Teams from Lutheran World Relief provide healthcare to people affected by HIV/AIDs in Nairobi. Multiple months of drugs are provided to patients during their visits to Lutheran World Relief clinics.

====Reformed====
The United Church of Christ (UCC), a Reformed denomination of the Congregationalist tradition, promotes the distribution of condoms in churches and faith-based educational settings. Michael Shuenemeyer, a UCC minister, has stated that "The practice of safer sex is a matter of life and death.
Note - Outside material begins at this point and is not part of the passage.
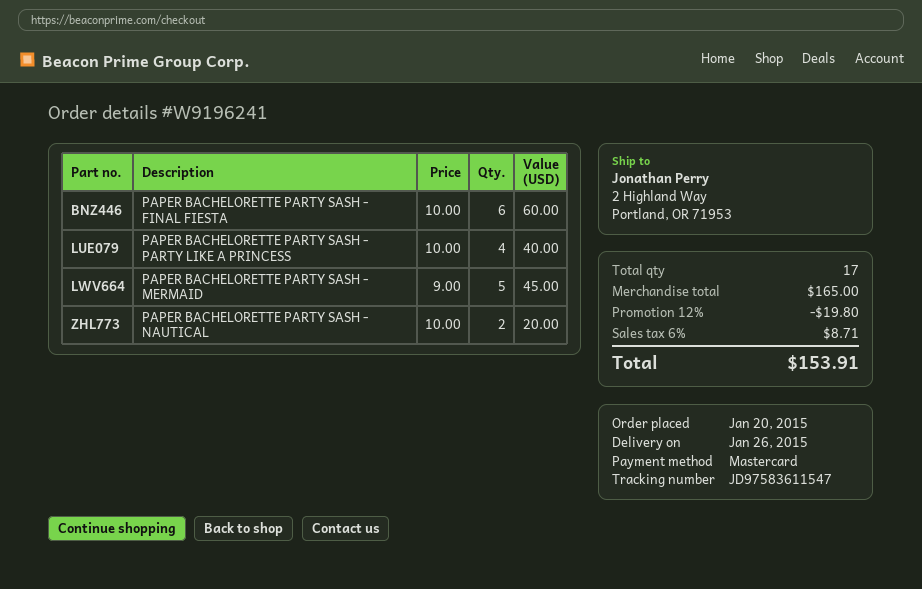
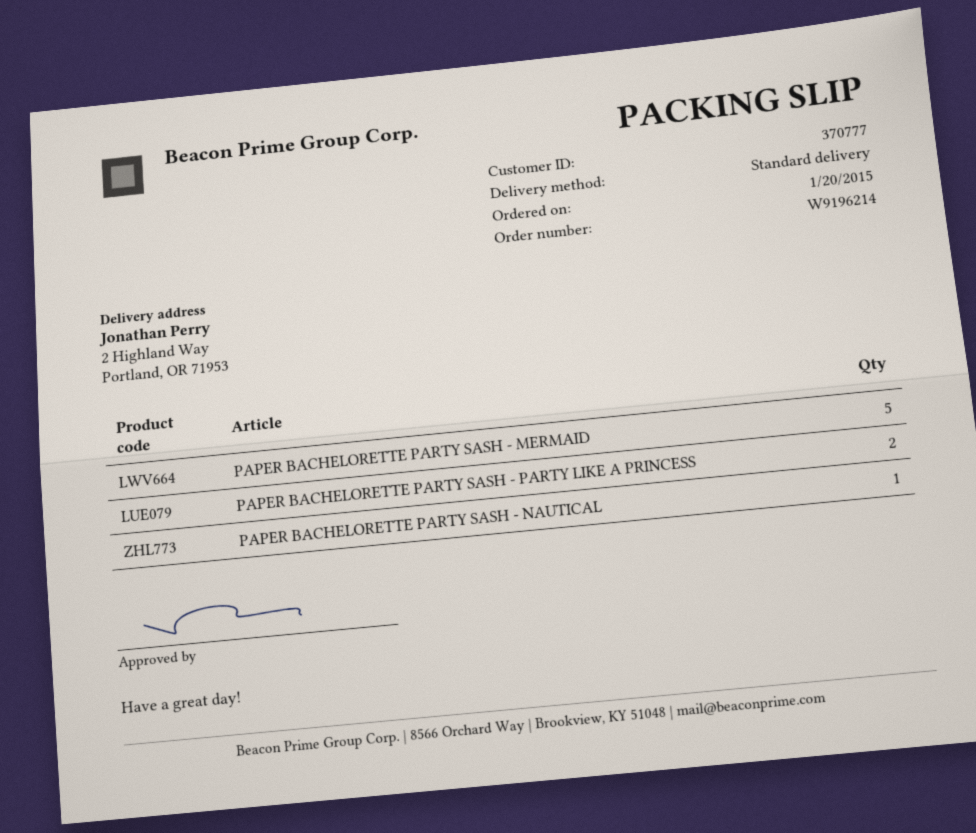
order number: W9196241 -> W9196214
PAPER BACHELORETTE PARTY SASH - FINAL FIESTA: 6 -> none
PAPER BACHELORETTE PARTY SASH - PARTY LIKE A PRINCESS: 4 -> 2
PAPER BACHELORETTE PARTY SASH - NAUTICAL: 2 -> 1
People of faith make condoms available because we have chosen life so that we and our children may live."

===Buddhism===
In Thailand, some Buddhist monks encourage the use of condoms for HIV prevention. As part of Mechai Viravaidya's pro-condom campaign, Buddhist monks have offered blessed condoms for couples.

==Treatment==
At an ecumenical service, the World Council of Churches (WCC) issued a call to action focused on "reducing stigma and discrimination; increasing access to HIV services; defending human rights and ensuring testing and treatment for all, including children".

The Conference of Bishops of the Evangelical Lutheran Church in America were all tested for HIV/AIDS in order to raise awareness of the disease, and to promote testing for the pandemic. This has helped to reduce the stigma associated with HIV/AIDS. Teams from Lutheran World Relief provide healthcare to people affected by HIV/AIDs in Nairobi. Multiple months of drugs are provided to patients during their visits to Lutheran World Relief clinics. The Ministry Among People in Poverty (MAPP) Committee of the Evangelical Lutheran Church "encouraged all the bishops to support and be involved in local events on World AIDS Day, Dec. 1, including raising awareness about AIDS prevention, testing, treatment, care, stigma and discrimination." 93.1% of clergy, a study found, were willing to share their knowledge about HIV/AIDS with their church congregations.

Other Christian churches, such as the Lutheran Church and the United Church of Christ, actively distribute HIV/AIDS medication and promote HIV/AIDS testing, as well as prevention.

According to the African Health Policy Network, the Synagogue Church Of All Nations led by televangelist Temitope Balogun Joshua, has encouraged individuals to cease taking HIV medication and solely rely on faith healing to cure the disease; the Hackney-based Centre for the Study of Sexual Health and HIV reports that several people have stopped taking their medication leading to a number of deaths. The Synagogue Church Of All Nations advertise an "anointing water" to promote God's healing, although the group deny advising people to stop taking medication.